Guest Opinion Essay

Are You Bored Into Complacency?

What a pity that for many youth workers, one common side effect of their difficult work is the loss of astonishment.

They read sad statistics and shrug. A good research story fails to ignite their passion. We need shock, anger, indignation and fear to fuel sustained political advocacy – yet a numbing casualness often greets even the most dire story or research finding.

I can relate to the protective mechanisms that dull our capacity for outrage. But it isn’t healthy and needs to be guarded against. The shortest road to effective social change is constructive anger, not the numbness and malaise that many youth workers feel.

I offer below two recent examples of stories from our field that got my blood pressure boiling. These may or may not work for you. When you find what does, share your feelings of outrage with kindred spirits. And, most importantly, act on your feelings through advocacy.

Lies about “Us and Them”

We have been lied to and that ticks me off. An article in Social Work published by the National Association of Social Workers (July 2002) deflates a huge historic myth that there is an “us” in the mainstream and a “them” on the margin who suck up government resources from the rest of us.

Get this: using new “life course” techniques, the two professor/ authors demonstrate that two-thirds of all Americans between ages 20 and 65 will at some point utilize public assistance such as welfare, Supplemental Security Income, Medicaid, food stamps or local cash assistance. Similarly, two-thirds of Americans will fall below the poverty line at some point between the ages of 20 and 85.

The use of America’s safety net is not something for “them” but is a mainstream phenomenon affecting most of us.

A big lie has been promulgated and we must now reframe the debate over America’s safety net to make it a mainstream issue for the majority. That gets my clock ticking.

Sustainability of Operation Ceasefire

In 1996-97, Boston caught the world’s attention when it figured out how to lower youth homicides by two-thirds and youth gun assaults by half:

First, bring together the police, federal and state prosecutors, probation and parole people, youth service workers, gang outreach workers, municipal leaders, community groups and the urban ministries.

Second, send a message and truly believe in the idea that youth violence is not inevitable and is preventable.

Third, through frequent working sessions of the collaborative, identify potential violent offenders by name and address – and knock on their doors.
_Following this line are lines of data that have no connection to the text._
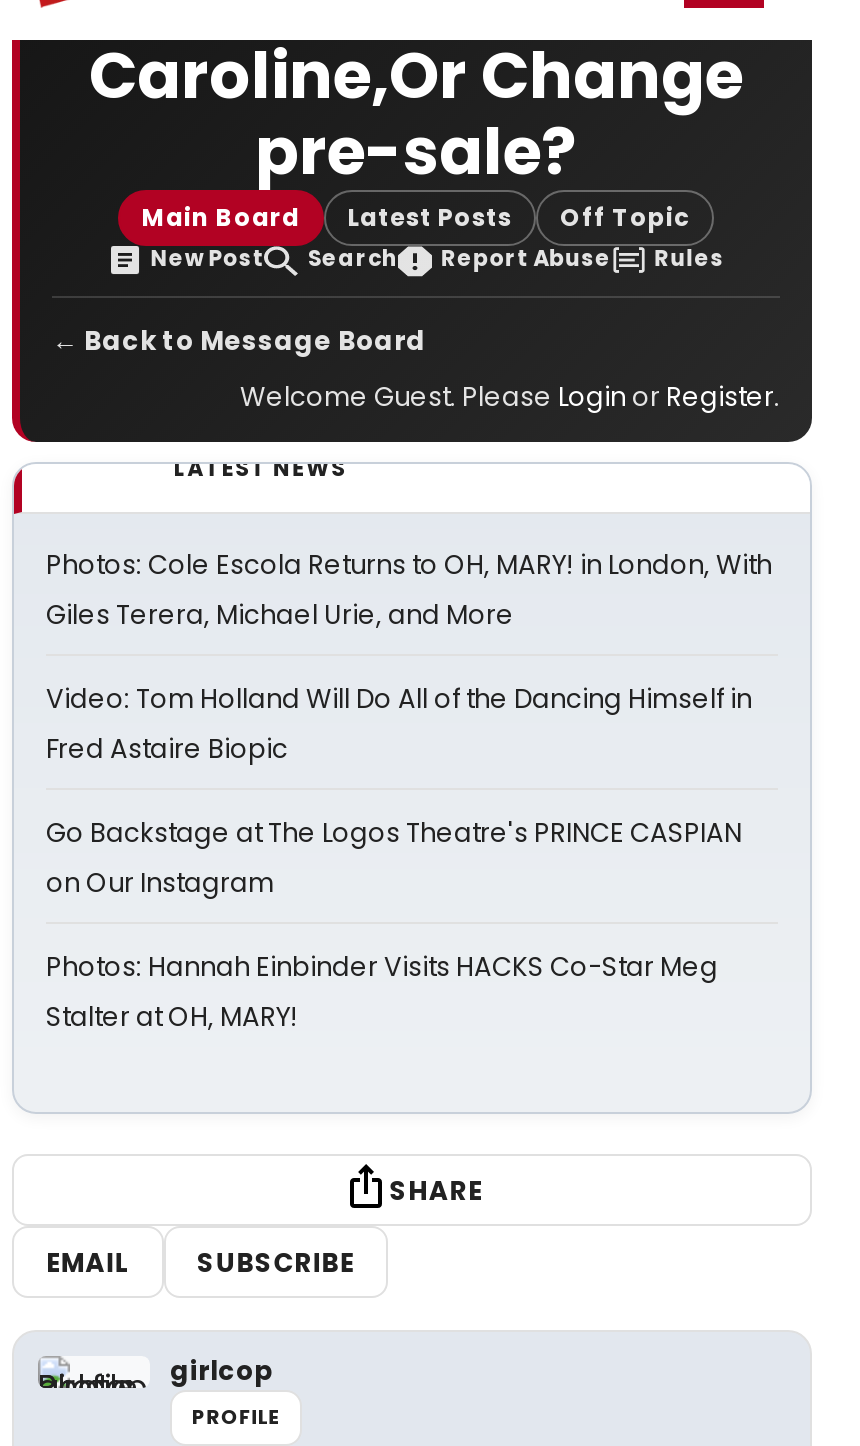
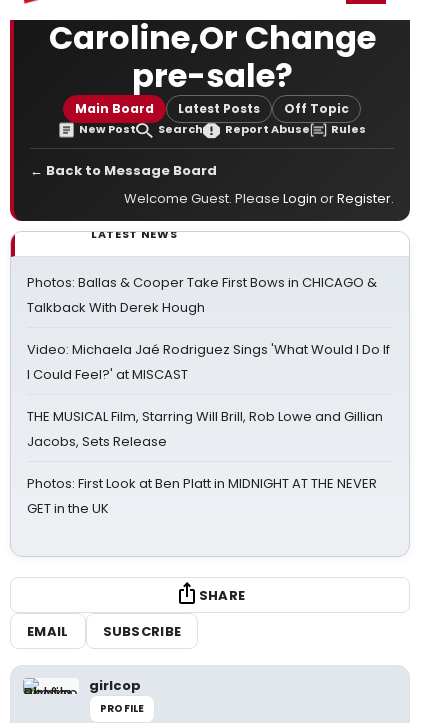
- Photos: Cole Escola Returns to OH, MARY! in London, With
- Giles Terera, Michael Urie, and More
+ Photos: Ballas & Cooper Take First Bows in CHICAGO &
+ Talkback With Derek Hough

- Video: Tom Holland Will Do All of the Dancing Himself in
- Fred Astaire Biopic
+ Video: Michaela Jaé Rodriguez Sings 'What Would I Do If
+ I Could Feel?' at MISCAST

- Go Backstage at The Logos Theatre's PRINCE CASPIAN
- on Our Instagram
+ THE MUSICAL Film, Starring Will Brill, Rob Lowe and Gillian
+ Jacobs, Sets Release

- Photos: Hannah Einbinder Visits HACKS Co-Star Meg
- Stalter at OH, MARY!
+ Photos: First Look at Ben Platt in MIDNIGHT AT THE NEVER
+ GET in the UK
Fourth, let potential youth offenders know that they are being observed, that their potential crimes will not be tolerated. Promise and deliver services (carrots), but also quickly and firmly sanction people who in fact get into trouble (sticks).
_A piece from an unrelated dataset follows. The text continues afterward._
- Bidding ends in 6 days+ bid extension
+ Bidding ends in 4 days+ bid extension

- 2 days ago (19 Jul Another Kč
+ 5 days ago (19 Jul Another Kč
What burns me is that Operation Ceasefire has largely ceased. By 2001-02, Boston homicide rates for young people were significantly rising again.

I am furious that, yet again, as a field we failed to meet the sustainability challenge. In this life and death story, only four years later, death has returned to dominate the narrative.

What happened? You can guess: Distractions. Complacency. Jealousies. Budget cuts. (See The Boston Globe, especially July 15, 2002, at http://boston.com/globe /search. Search for “ceasefire.”)

Some lay the blame at the celebrity nature of the intervention, with key players spending more time running around the world discussing the model than sticking with it on Boston’s streets.

Complacency took hold as weekly meetings attended by experienced senior members of the collaborative fell off.

Others point to fiscal cuts, rivalries and jealousies stimulated by the urban ministries with their occasional inflated claims of leadership when many elements of the city-wide collaboration deserved credit.

Whether it’s these or other stories that rile you, find a way to get riled. The bridge connecting research and practice to progressive change is anger and astonishment. Hang on to those feelings.